Deciding to end a marriage is never an easy decision. When the time comes to part ways, emotions can take over, and making decisions can seem overwhelming. In some instances, people may wish that the marriage had never happened in the first place. That’s typically when words like annulment start being tossed around.

While an annulment has the function of making a marriage disappear rather than merely terminating it, it’s important to understand that annulments are only available in specific, limited circumstances. An experienced divorce attorney can help you examine your options and determine whether an annulment is right for you.

The Difference Between Divorce and Annulment

Some people think of divorce and annulment as being interchangeable; in reality, however, they are very different things. Divorce is the termination of a legally valid marriage. Annulment, on the other hand, declares that the marriage was never valid to begin with and treats it as though it never existed.

Any married person can file for divorce. Annulment, however, is available only in very specific circumstances. Unlike a divorce, an annulment in Virginia can be very hard to get, as most couples do not meet the narrow conditions required.

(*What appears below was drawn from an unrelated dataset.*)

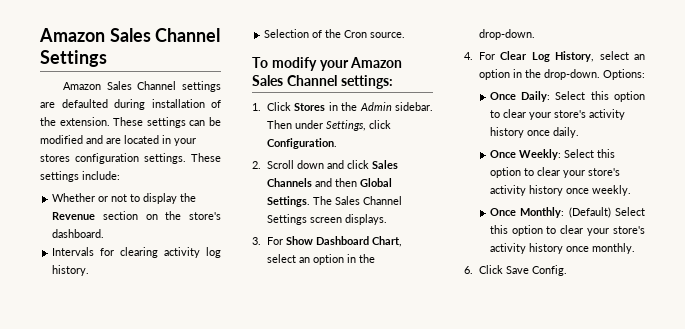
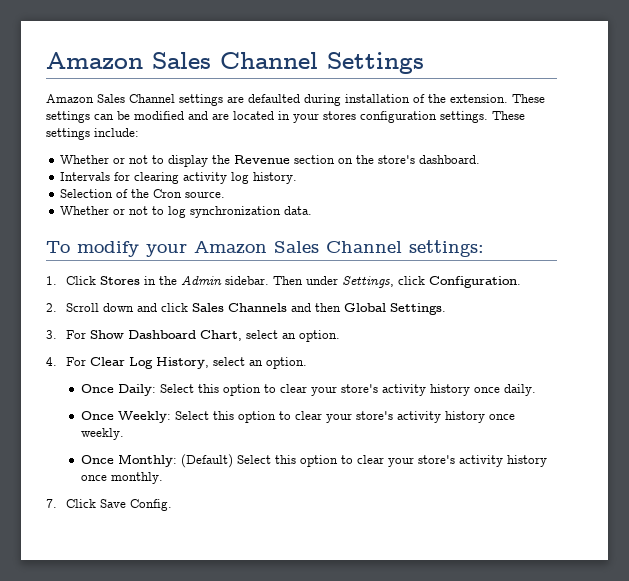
(406, 35) none -> [60,206,313,218] // Whether or not to log synchronization data.
[312,196,402,205] [266,214,387,225] The Sales Channel Settings screen displays. -> (447, 309) none
[312,254,375,265] [478,29,535,40] option in the drop-down. -> [299,330,341,342] option.
[478,69,645,80] option in the drop-down. Options: -> [266,357,308,369] option.
[464,266,473,274] 6. -> [46,499,57,508] 7.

When Is Annulment an Option?

Annulment is available for marriages that are declared void or voidable. A marriage can be deemed void if:

  • It is incestuous;
  • One spouse was under 18 at the time of the marriage;
  • One spouse was married to someone else at the time of the marriage

A marriage can be deemed voidable if:

  • One spouse defrauded the other into getting married;
  • One spouse entered the marriage under duress, coercion, or threat;
  • One spouse was a convicted felon, a current or former prostitute, or impotent and the other spouse didn’t know;
  • One spouse was mentally incompetent to consent to the marriage;
  • A wife was pregnant with another person’s child at the time of the wedding and her spouse didn’t know;
  • A husband fathered a child with another woman within 10 months of the wedding;
  • The marriage was a sham, such as in the instance where a couple gets married solely for immigration purposes

In the case of fraud, many lies do not rise to the level of justifying an annulment. To grant an annulment, the court must believe that the fraud was so egregious that the marriage would never have happened without it – lies relating to issues like wealth, age, health, or marital history typically will not be enough.

Another important factor to consider when deciding whether or not to pursue an annulment is division of property. Because annulment treats a marriage as if it had never existed, the Virginia courts have no power to divide property or order spousal support.

How an Experienced Virginia Divorce Attorney Can Help

Ending a marriage can be tricky business. While the thought of filing for an annulment may seem tempting, the grounds for annulling a marriage in Virginia are very narrow, and annulments are difficult to obtain.

The experienced divorce attorneys at Select Law Partners are well versed in Virginia divorce law, and are here to guide you every step of the way. We will review your circumstances and help you determine whether an annulment is an option. Contact us today to discuss your situation and decide what course of action is right for you.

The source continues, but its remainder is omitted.